:: ACTION ITEM ::
Within the records below, filter for lines carrying the word "hidden" and copy them.

[Screenshot and code edit data]
________________

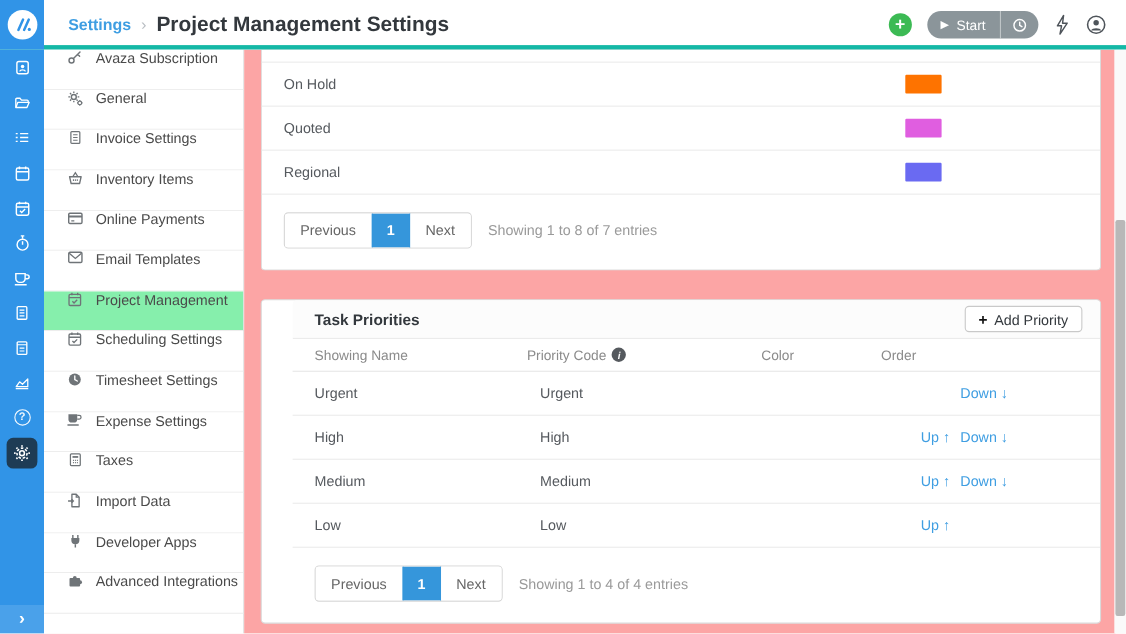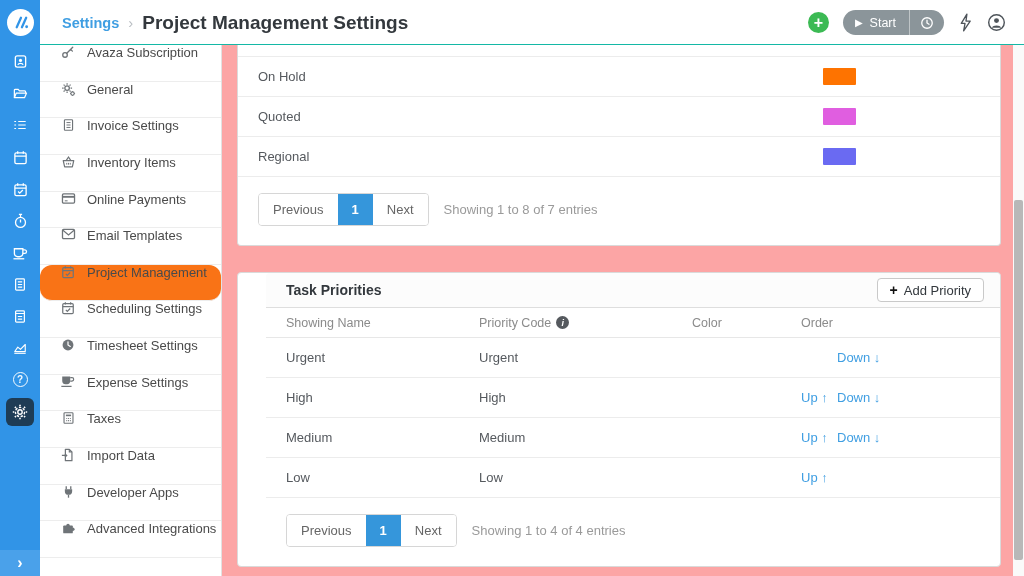--- a/index.html
+++ b/index.html
@@ -2,21 +2,21 @@
 <html><head>
 <meta charset="utf-8">
 <style>
   * { margin:0; padding:0; box-sizing:border-box; }
   html,body { width:1024px; height:576px; overflow:hidden; background:#fff;
     font-family:"Liberation Sans","DejaVu Sans",sans-serif; }
   .stage { position:relative; width:1024px; height:576px; background:#fff; }
 
   
   .topbar { position:absolute; left:0; top:0; width:1024px; height:45px; background:#fff;
-    border-bottom:1px solid #14b8a6; z-index:5;padding-left:48px; }
+    border-bottom:4px solid #14b8a6; z-index:5;padding-left:48px; }
   .logo-block { position:absolute; left:0; top:0; width:40px; height:45px; background:#3194e7;
     display:flex; align-items:center; justify-content:center; }
   .logo-circle { width:27px; height:27px; border-radius:50%; background:#fff;
     display:flex; align-items:center; justify-content:center; }
   .crumb { position:absolute; left:62px; top:0; height:45px; display:flex; align-items:center; gap:9px; }
   .crumb .sec { color:#3f9ee2; font-size:14.5px; font-weight:700; cursor:pointer; }
   .crumb .sep { color:#b9bec3; font-size:15px; }
   .crumb .page { color:#33383d; font-size:19px; font-weight:700; }
   .top-right { position:absolute; right:18px; top:0; height:45px; display:flex; align-items:center; gap:14px; }
   .add-btn { width:21px; height:21px; border-radius:50%; background:#3cba54; color:#fff;
@@ -44,21 +44,21 @@
   .rail-expand { position:absolute; left:0; bottom:0; width:40px; height:26px; background:rgba(255,255,255,.12);
     color:#fff; display:flex; align-items:center; justify-content:center; font-size:16px; font-weight:700;
     cursor:pointer; }
 
   
   .sidebar { position:absolute; left:40px; top:45px; width:182px; height:531px; background:#fff;
     border-right:1px solid #e2e2e2; }
   .side-item { height:36.64px; display:flex; align-items:flex-start; gap:11px; padding-left:20px;
     border-bottom:1px solid #ededed; color:#4a4a4a; font-size:13px; cursor:pointer; background:#fff; }
   .side-item .ic { width:16px; display:flex; justify-content:center; color:#6f7478; flex:0 0 16px; }
-  .side-item.selected { background:#f97316;border-radius:12px; }
+  .side-item.selected { background:#86efac; }
 
   
   .content { position:absolute; left:222px; top:45px; width:792px; height:531px; background:#fca5a5; overflow:hidden; }
   .panel { position:absolute; left:15px; width:764px; background:#fff; border:1px solid #dadada; }
   .panel1 { top:0; border-top:none; border-radius:0 0 4px 4px; }
   .panel2 { top:227px; border-radius:4px;padding-left:28px; }
 
   .cutoff-row { height:12px; border-bottom:1px solid #ececec; }
   .status-row { height:40px; border-bottom:1px solid #ececec; display:flex; align-items:center;
     padding-left:20px; font-size:13px; color:#55595e; position:relative; }
@@ -80,21 +80,21 @@
     border-radius:4px; padding:4px 12px; font-size:13px; color:#33383d; cursor:pointer; height:24px; }
   .add-priority .plus { font-weight:700; font-size:14px; line-height:1; color:#111; }
 
   .prio-grid { display:grid; grid-template-columns:193px 213px 109px auto; align-items:center;
     padding-left:20px; }
   .col-head { height:30px; border-bottom:1px solid #e7e7e7; color:#8b8b8b; font-size:12.5px; }
   .col-head .cell { display:flex; align-items:center; gap:5px; }
   .info-dot { width:13px; height:13px; border-radius:50%; background:#55595e; color:#fff;
     font-size:9px; font-weight:700; font-style:italic; display:flex; align-items:center;
     justify-content:center; cursor:pointer; }
-  .prio-row { height:40px; border-bottom:1px solid #ececec; font-size:13px; color:#55595e; }
+  .prio-row { height:40px; border-bottom:1px solid #ececec; font-size:13px; color:#55595e;gap:12px; }
   .order-cell { display:flex; align-items:center; }
   .order-slot-up { width:36px; }
   .order-link { color:#3f9ee2; font-size:13px; cursor:pointer; white-space:nowrap; }
 
   
   .scrollbar { position:absolute; right:0; top:45px; width:11px; height:531px; background:#fafafa; }
   .scroll-thumb { position:absolute; left:1px; top:155px; width:9px; height:360px; background:#b8b8b8;
     border-radius:2px; cursor:pointer; }
 
   svg { display:block; }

________________

:: FINAL ANSWER ::
   html,body { width:1024px; height:576px; overflow:hidden; background:#fff;
   .content { position:absolute; left:222px; top:45px; width:792px; height:531px; background:#fca5a5; overflow:hidden; }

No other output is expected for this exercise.